University of Illinois speech and hearing science professor Fatima Husain, who led the study, said previous studies showed that tinnitus is associated with increased stress, anxiety, irritability and depression, all of which are affiliated with the brain's emotional processing systems.

"Obviously, when you hear annoying noises constantly that you can't control, it may affect your emotional processing systems," Husain said. "But when I looked at experimental work done on tinnitus and emotional processing, especially brain imaging work, there hadn't been much research published."

She decided to use functional magnetic resonance imaging (fMRI) brain scans to better understand how tinnitus affects the brain's ability to process emotions. These scans show the areas of the brain that are active in response to stimulation, based upon blood flow to those areas.

Three groups of participants were used in the study: people with mild-to-moderate hearing loss and mild tinnitus; people with mild-to-moderate hearing loss without tinnitus; and a control group of age-matched people without hearing loss or tinnitus. Each person was put in an fMRI machine and listened to a standardized set of 30 pleasant, 30 unpleasant and 30 emotionally neutral sounds (for example, a baby laughing, a woman screaming and a water bottle opening). The participants pressed a button to categorize each sound as pleasant, unpleasant or neutral.

The tinnitus and normal-hearing groups responded more quickly to emotion-inducing sounds than to neutral sounds, while patients with hearing loss had a similar response time to each category of sound. Over all, the tinnitus group's reaction times were slower than the reaction times of those with normal hearing.

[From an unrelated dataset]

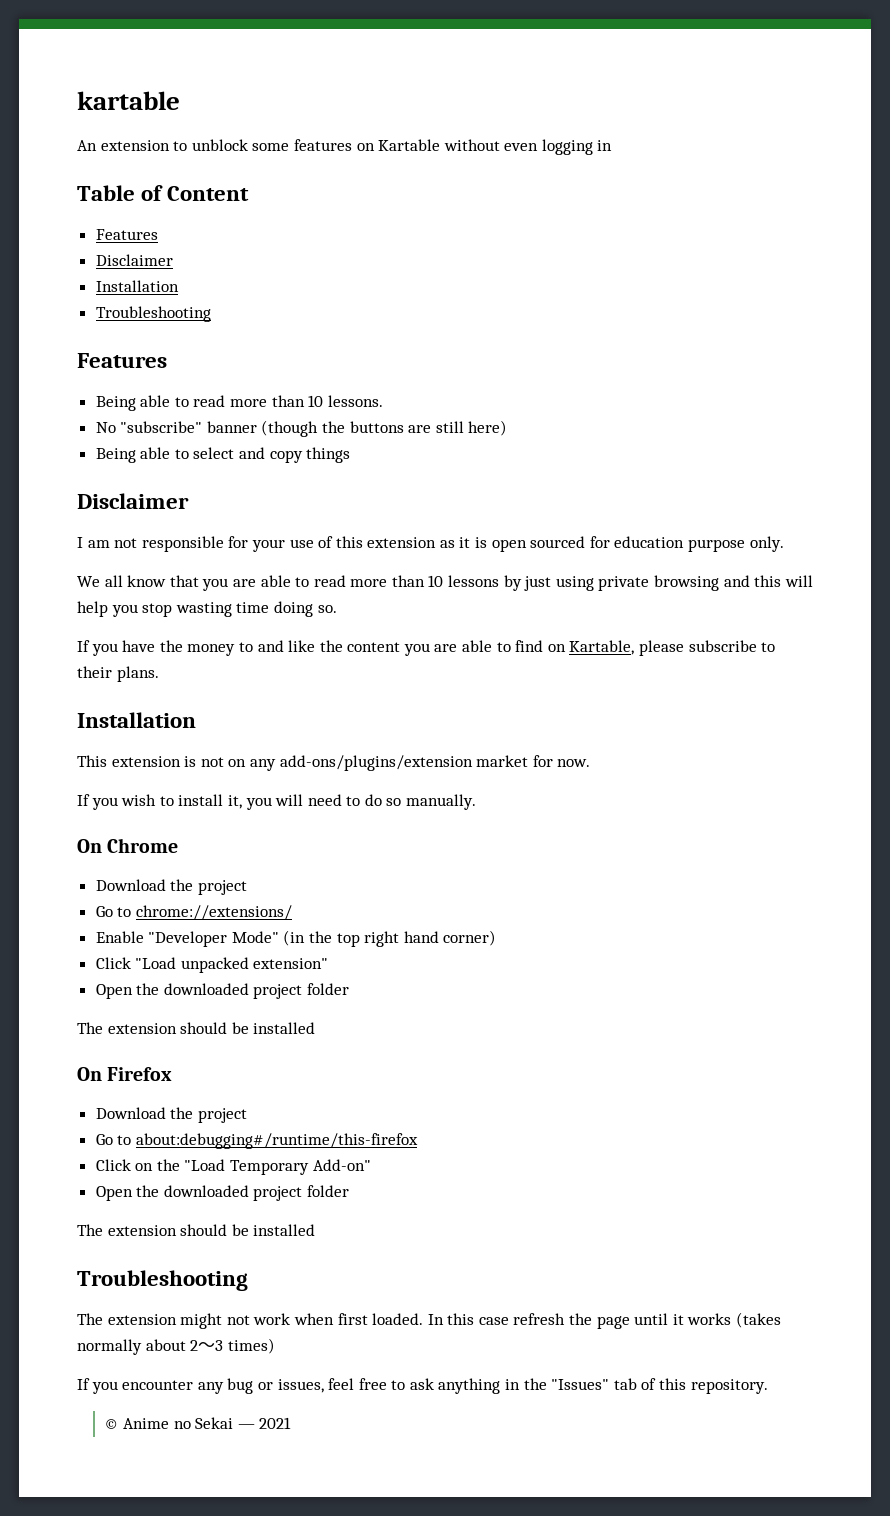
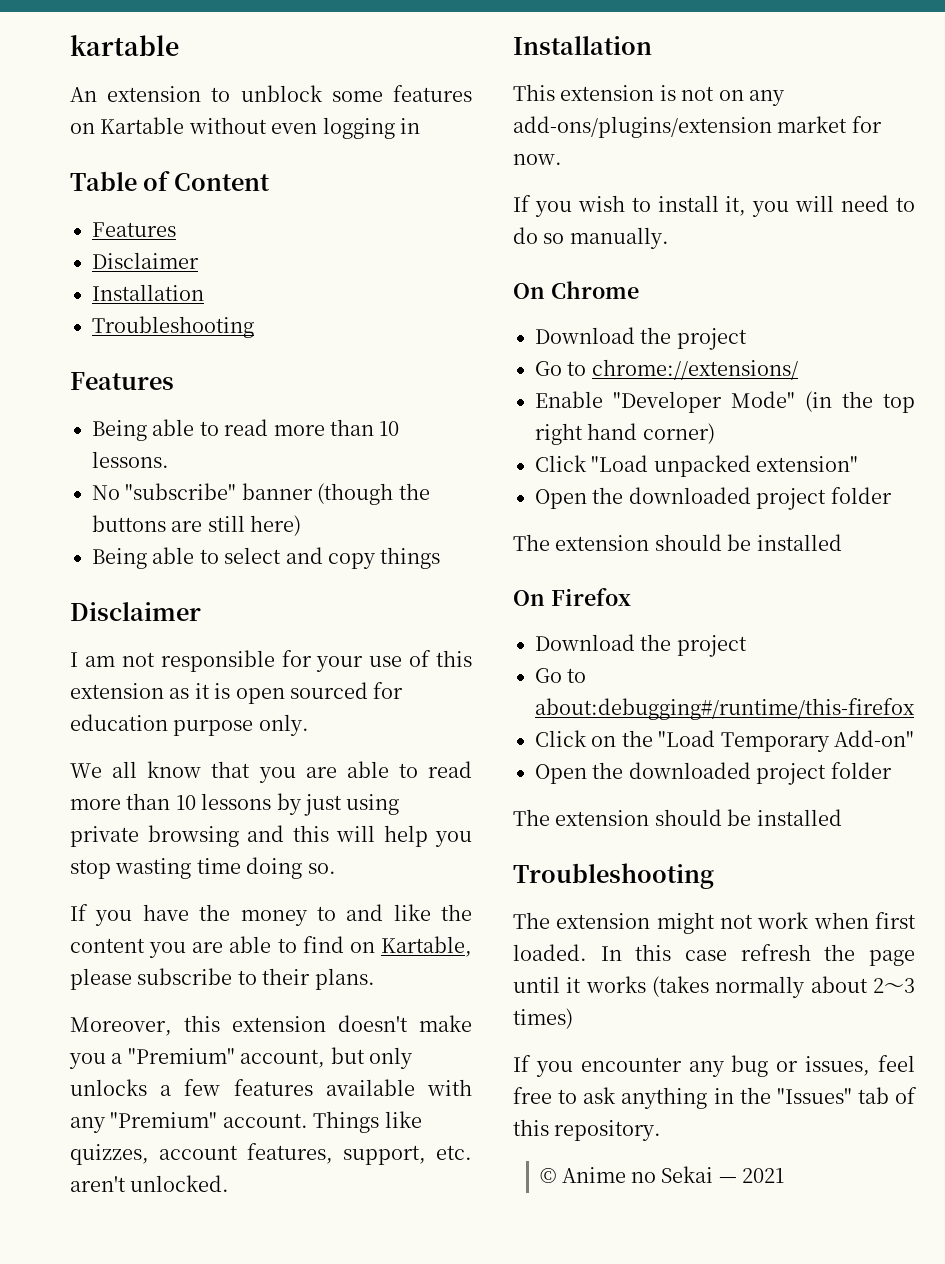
(159, 674) none -> [70,1015,472,1036] [69,1047,413,1069] [70,1079,472,1096] [70,1111,422,1133] [70,1143,472,1165] [70,1175,230,1192] // Moreover, this extension doesn't make you a "Premium" account, but only unlocks a few features available with any "Premium" account. Things like quizzes, account features, support, etc. aren't unlocked.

Activity in the amygdala, a brain region associated with emotional processing, was lower in the tinnitus and hearing-loss patients than in people with normal hearing. Tinnitus patients also showed more activity than normal-hearing people in two other brain regions associated with emotion, the parahippocampus and the insula. The findings surprised Husain.

"We thought that because people with tinnitus constantly hear a bothersome, unpleasant stimulus, they would have an even higher amount of activity in the amygdala when hearing these sounds, but it was lesser," she said. "Because they've had to adjust to the sound, some plasticity in the brain has occurred. They have had to reduce this amygdala activity and reroute it to other parts of the brain because the amygdala cannot be active all the time due to this annoying sound."

Because of the sheer number of people who suffer from tinnitus in the United States, a group that includes many combat veterans, Husain hopes her group's future research will be able to increase tinnitus patients' quality of life.

"It's a communication issue and a quality-of-life issue," she said. "We want to know how we can get better in the clinical realm. Audiologists and clinicians are aware that tinnitus affects emotional aspects, too, and we want to make them aware that these effects are occurring so they can better help their patients."

the link

http://medicalxpress.com/news/2014-06-people-tinnitus-emotions-differently-peers.html
 
They want to increase our quality of life? Well thats what TRT is for.. Enough with the habiutation therapys and start researching more ways to actually treat the symptom itself! :)
 
@exodus Thank you for the article!:)

Three groups of participants were used in the study: people with mild-to-moderate hearing loss and mild tinnitus

I wonder how they ascertained mild tinnitus?

Because they've had to adjust to the sound, some plasticity in the brain has occurred. They have had to reduce this amygdala activity and reroute it to other parts of the brain because the amygdala cannot be active all the time due to this annoying sound."

I wonder if the tinnitus group had habituated. Researchers refer to people who've habituated as "compensated" tinnitus and those who have not as "decompensated." Given this distinction, I wonder if compensation results in down regulating the amygdala. If so, you are looking at a brain difference between compensated and decompensated tinnitus.

But this is just speculation.
 
hi guys

this might interest us :

(Medical Xpress)—Patients with persistent ringing in the ears – a condition known as tinnitus – process emotions differently in the brain from those with normal hearing, researchers report in the journal Brain Research.


Tinnitus afflicts 50 million people in the United States, according to the American Tinnitus Association, and causes those with the condition to hear noises that aren't really there. These phantom sounds are not speech, but rather whooshing noises, train whistles, cricket noises or whines. Their severity often varies day to day.

University of Illinois speech and hearing science professor Fatima Husain, who led the study, said previous studies showed that tinnitus is associated with increased stress, anxiety, irritability and depression, all of which are affiliated with the brain's emotional processing systems.

"Obviously, when you hear annoying noises constantly that you can't control, it may affect your emotional processing systems," Husain said. "But when I looked at experimental work done on tinnitus and emotional processing, especially brain imaging work, there hadn't been much research published."

She decided to use functional magnetic resonance imaging (fMRI) brain scans to better understand how tinnitus affects the brain's ability to process emotions. These scans show the areas of the brain that are active in response to stimulation, based upon blood flow to those areas.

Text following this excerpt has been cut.